Light and Shade: Conversations with Jimmy Page
, Brad Tolkinski (Virgin Books, 2012)
I’ve seen too many bad bios about big beasts of the rock jungle to expect much when I pick up a new one, but I was pleasantly surprised by Light and Shade
. It does descend into rock-journalese from time to time – Cream and Jimi Hendrix adopted “a new, heavily riff-driven mode of expression” in 1967, apparently – but the conversations with Page are interesting, intelligent, and even impish, as when Page reveals he can mock himself:
On your 1973 tour you started using your own private plane, the Starship. Was that a good thing, or did it just guarantee that the party could continue and you’d never have a moment of rest?
No, it was a good thing. It was a place where you could bring your music and books and create some semblance of continuity as you travelled from city to city. However, [our former tour manager] Richard Cole ran into one of the air hostesses on the Starship recently and she told him, “You know we made a lot of money off you guys,” and Cole asked her how. “Well,” she explained, “when people on the plane used to sniff cocaine, they’d roll up hundred-dollar bills to use as straws. Then after they were high or passed out, they’d forget about the money.

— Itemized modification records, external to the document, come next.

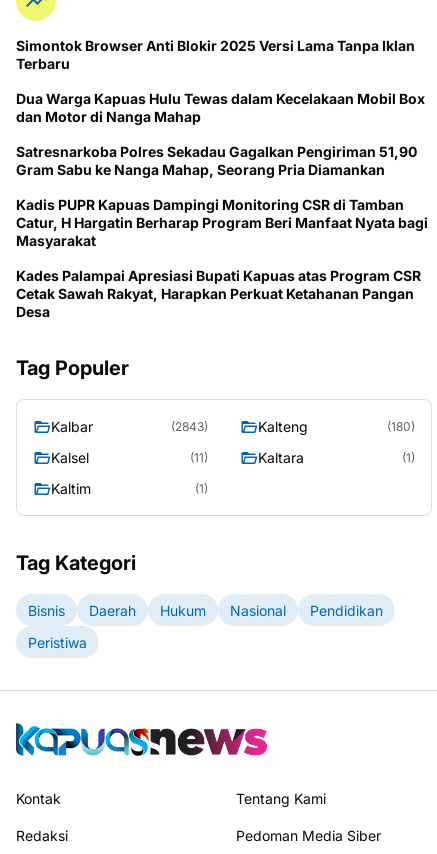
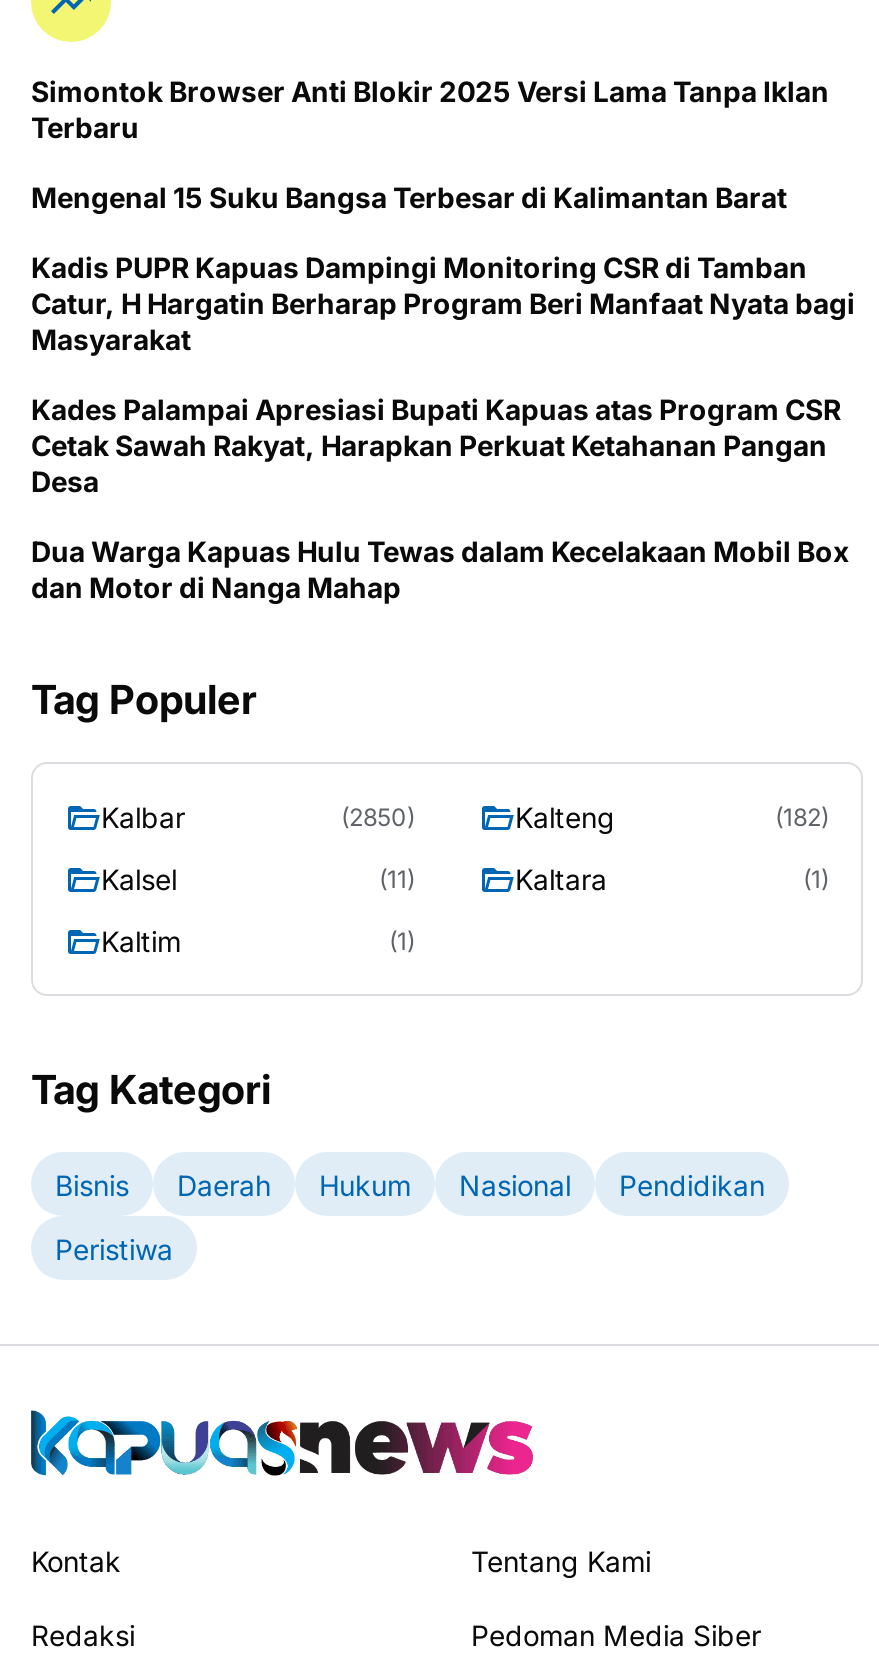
moved down: Dua Warga Kapuas Hulu Tewas dalam Kecelakaan Mobil Box | dan Motor di Nanga Mahap

- Satresnarkoba Polres Sekadau Gagalkan Pengiriman 51,90
- Gram Sabu ke Nanga Mahap, Seorang Pria Diamankan
+ Mengenal 15 Suku Bangsa Terbesar di Kalimantan Barat

moved up: Kadis PUPR Kapuas Dampingi Monitoring CSR di Tamban | Catur, H Hargatin Berharap Program Beri Manfaat Nyata bagi | Masyarakat | Kades Palampai Apresiasi Bupati Kapuas atas Program CSR | Cetak Sawah Rakyat, Harapkan Perkuat Ketahanan Pangan | Desa

- (2843)
+ (2850)

- (180)
+ (182)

So we would go around and grab all the money that was laying around.” That might’ve been true, but I’ll tell you one thing: They never got any of my money! [laughs]
(Ch. 7, “The tours were exercises in pure hedonism…”, pg. 172)
And now you know, if you didn’t already, why Page has the nickname “Led Wallet”: he has always been canny with his cash. But don’t be misled by the coke reference or the chapter-title: this isn’t Hammer of the Gods, the most notorious of the Zeppographies, so the sex’n’drugs side of Page’s rock’n’roll story doesn’t get anywhere near as much attention as his music, his metaphysics, and his mutating fashions. There aren’t many photos, but they’re all well-chosen and you can trace the evolution of Page’s looks, locks, and collaborations right from the 1960s to the present day. There are also contributions from John Paul Jones, Jack White of the White Stripes, publicists, guitar experts and fashionistas, so you do get a well-rounded portrait of an interesting and highly influential musician. I’m not a big Led Zeppelin fan and I still liked this book. And regretted the absence of an index. So it’s a shade light there. Otherwise, it should provide many pages of pleasure for Page-o-philes.